Problem statement - The output is the lines below from the one with "[84,61,188,72] Arguments: None" through the one with "(540, 26) none", both included, printed exactly and with no other line.

Data -
########

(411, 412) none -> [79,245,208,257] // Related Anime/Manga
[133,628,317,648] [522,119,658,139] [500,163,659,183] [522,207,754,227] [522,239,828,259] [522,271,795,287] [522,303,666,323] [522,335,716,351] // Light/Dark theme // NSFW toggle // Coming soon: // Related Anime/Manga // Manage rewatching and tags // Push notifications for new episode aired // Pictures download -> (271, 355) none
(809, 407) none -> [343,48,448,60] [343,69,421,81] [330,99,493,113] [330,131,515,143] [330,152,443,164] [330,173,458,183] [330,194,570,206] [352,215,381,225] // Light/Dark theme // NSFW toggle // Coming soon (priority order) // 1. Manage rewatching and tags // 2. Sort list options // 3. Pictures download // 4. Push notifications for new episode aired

########

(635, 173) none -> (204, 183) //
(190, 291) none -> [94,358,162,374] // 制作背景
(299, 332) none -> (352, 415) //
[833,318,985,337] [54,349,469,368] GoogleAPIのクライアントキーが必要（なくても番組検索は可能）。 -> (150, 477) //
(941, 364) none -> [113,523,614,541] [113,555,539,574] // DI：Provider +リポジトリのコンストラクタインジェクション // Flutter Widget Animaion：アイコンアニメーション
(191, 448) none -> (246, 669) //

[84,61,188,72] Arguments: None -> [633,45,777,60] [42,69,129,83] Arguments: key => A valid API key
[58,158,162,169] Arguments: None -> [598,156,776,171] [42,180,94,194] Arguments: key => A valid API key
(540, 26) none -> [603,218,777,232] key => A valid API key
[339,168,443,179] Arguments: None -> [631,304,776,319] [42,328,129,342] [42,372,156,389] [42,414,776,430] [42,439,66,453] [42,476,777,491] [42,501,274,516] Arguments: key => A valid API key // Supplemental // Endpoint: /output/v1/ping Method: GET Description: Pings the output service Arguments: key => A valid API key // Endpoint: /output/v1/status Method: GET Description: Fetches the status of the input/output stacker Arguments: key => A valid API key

########

Answer to this exercise -
[84,61,188,72] Arguments: None -> [633,45,777,60] [42,69,129,83] Arguments: key => A valid API key
[58,158,162,169] Arguments: None -> [598,156,776,171] [42,180,94,194] Arguments: key => A valid API key
(540, 26) none -> [603,218,777,232] key => A valid API key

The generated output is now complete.